- [What to produce]
As you reproduce every line below, keep it exactly as written and leave out the images.

Web page edit records
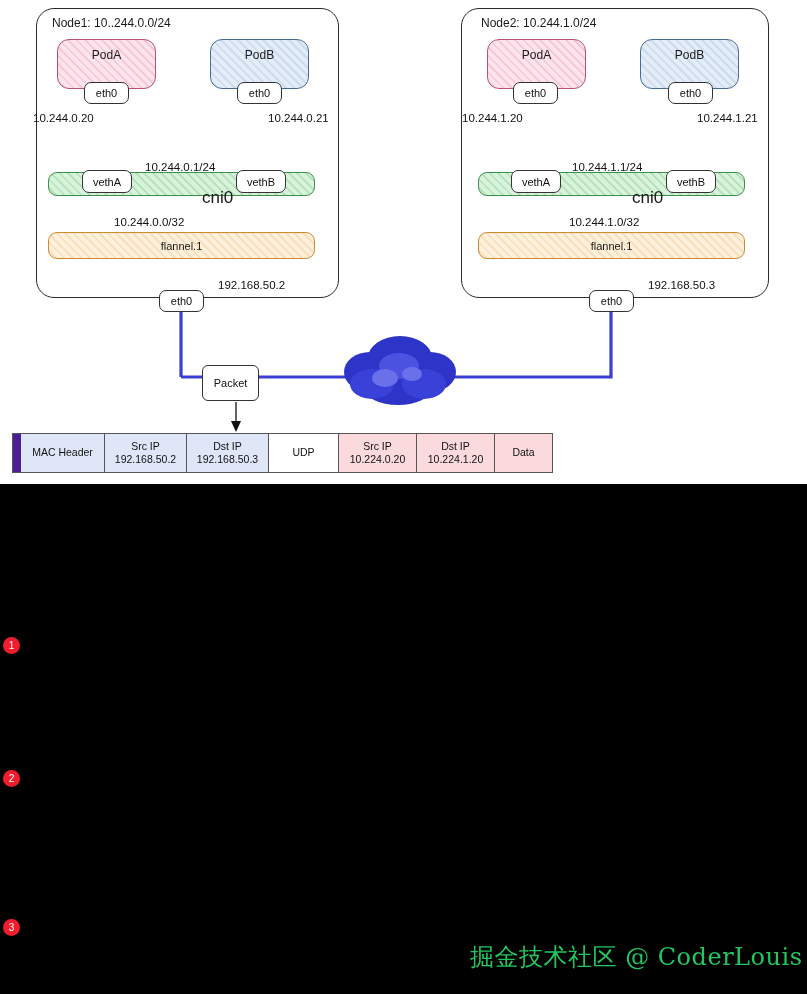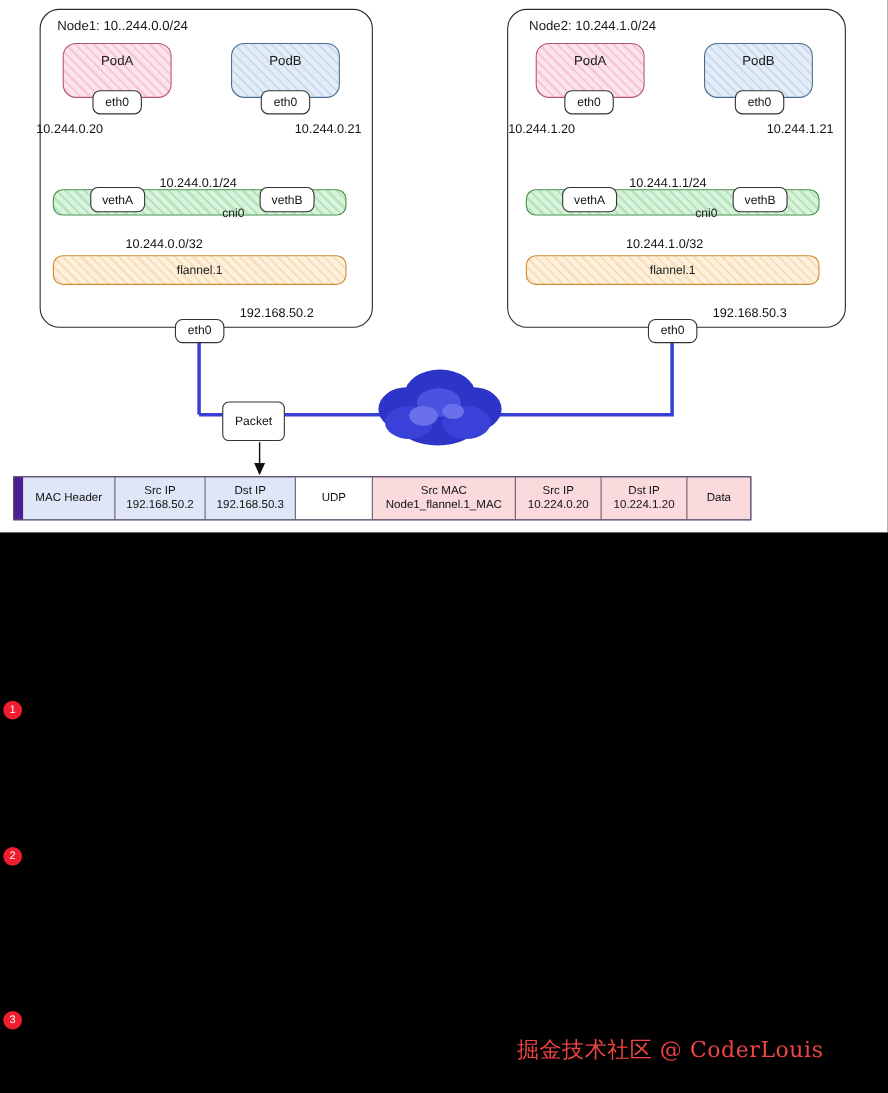--- a/index.html
+++ b/index.html
@@ -92,7 +92,7 @@
   }
   .bridge-label {
     position: absolute;
-    font-size: 11px;
+    font-size: 17px;
     color: #1a1a1a;
     padding-left: 32px;
   }

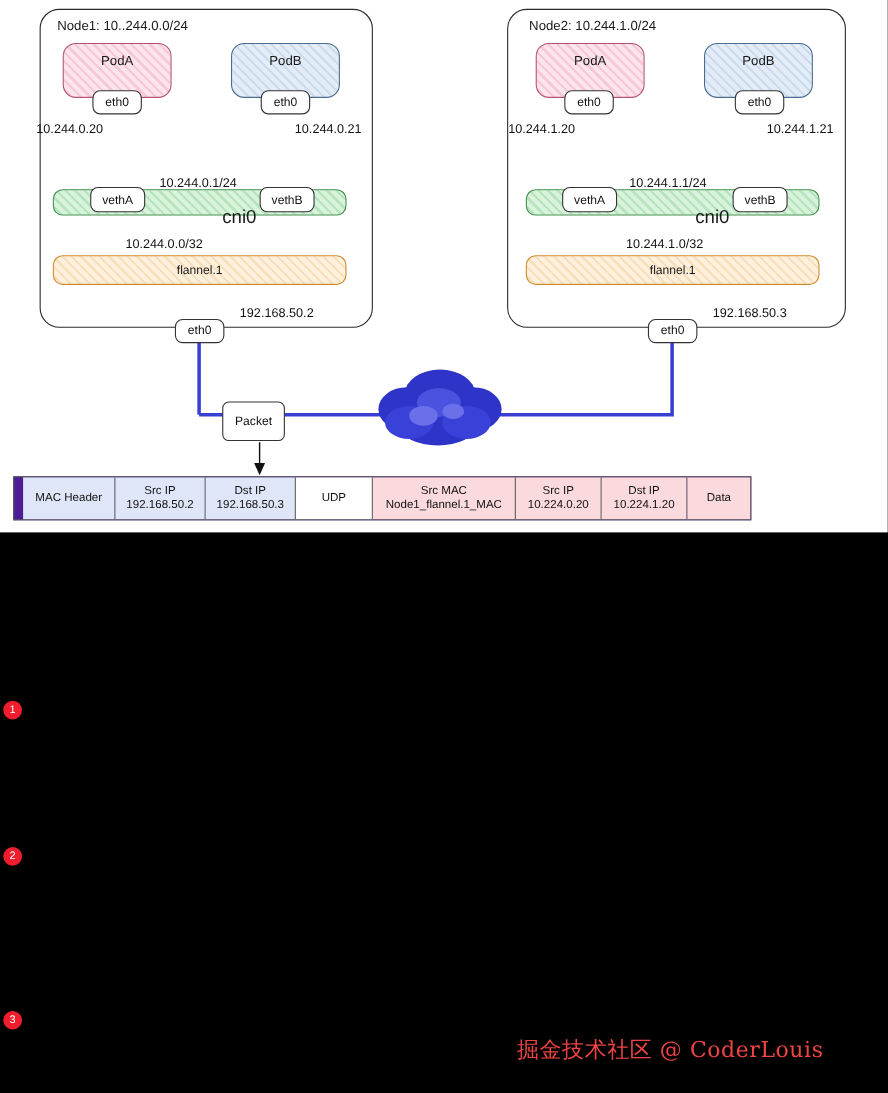--- a/index.html
+++ b/index.html
@@ -299,10 +299,6 @@
       <span class="t1">UDP</span>
       <span class="t2"></span>
     </div>
-    <div class="pkt-cell pink" style="width:130px;">
-      <span class="t1">Src MAC</span>
-      <span class="t2">Node1_flannel.1_MAC</span>
-    </div>
     <div class="pkt-cell pink" style="width:78px;">
       <span class="t1">Src IP</span>
       <span class="t2">10.224.0.20</span>

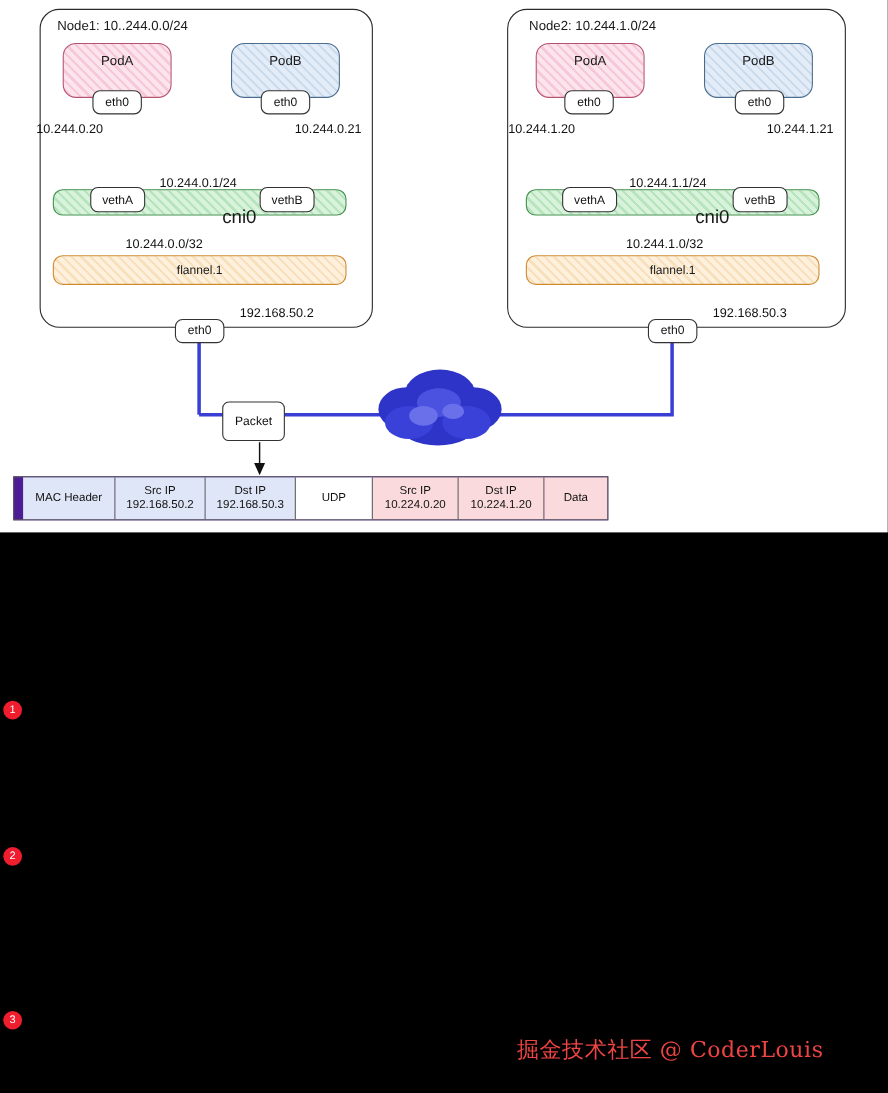--- a/index.html
+++ b/index.html
@@ -173,8 +173,8 @@
     position: absolute;
     left: 470px;
     top: 941px;
-    font-size: 20px;
-    color: #ef4444;
+    font-size: 24px;
+    color: #22c55e;
     font-family: "DejaVu Serif", serif;
     letter-spacing: 0.5px;
     white-space: nowrap;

- [Result of this exercise]
--- a/index.html
+++ b/index.html
@@ -92,7 +92,7 @@
   }
   .bridge-label {
     position: absolute;
-    font-size: 11px;
+    font-size: 17px;
     color: #1a1a1a;
     padding-left: 32px;
   }

--- a/index.html
+++ b/index.html
@@ -299,10 +299,6 @@
       <span class="t1">UDP</span>
       <span class="t2"></span>
     </div>
-    <div class="pkt-cell pink" style="width:130px;">
-      <span class="t1">Src MAC</span>
-      <span class="t2">Node1_flannel.1_MAC</span>
-    </div>
     <div class="pkt-cell pink" style="width:78px;">
       <span class="t1">Src IP</span>
       <span class="t2">10.224.0.20</span>

--- a/index.html
+++ b/index.html
@@ -173,8 +173,8 @@
     position: absolute;
     left: 470px;
     top: 941px;
-    font-size: 20px;
-    color: #ef4444;
+    font-size: 24px;
+    color: #22c55e;
     font-family: "DejaVu Serif", serif;
     letter-spacing: 0.5px;
     white-space: nowrap;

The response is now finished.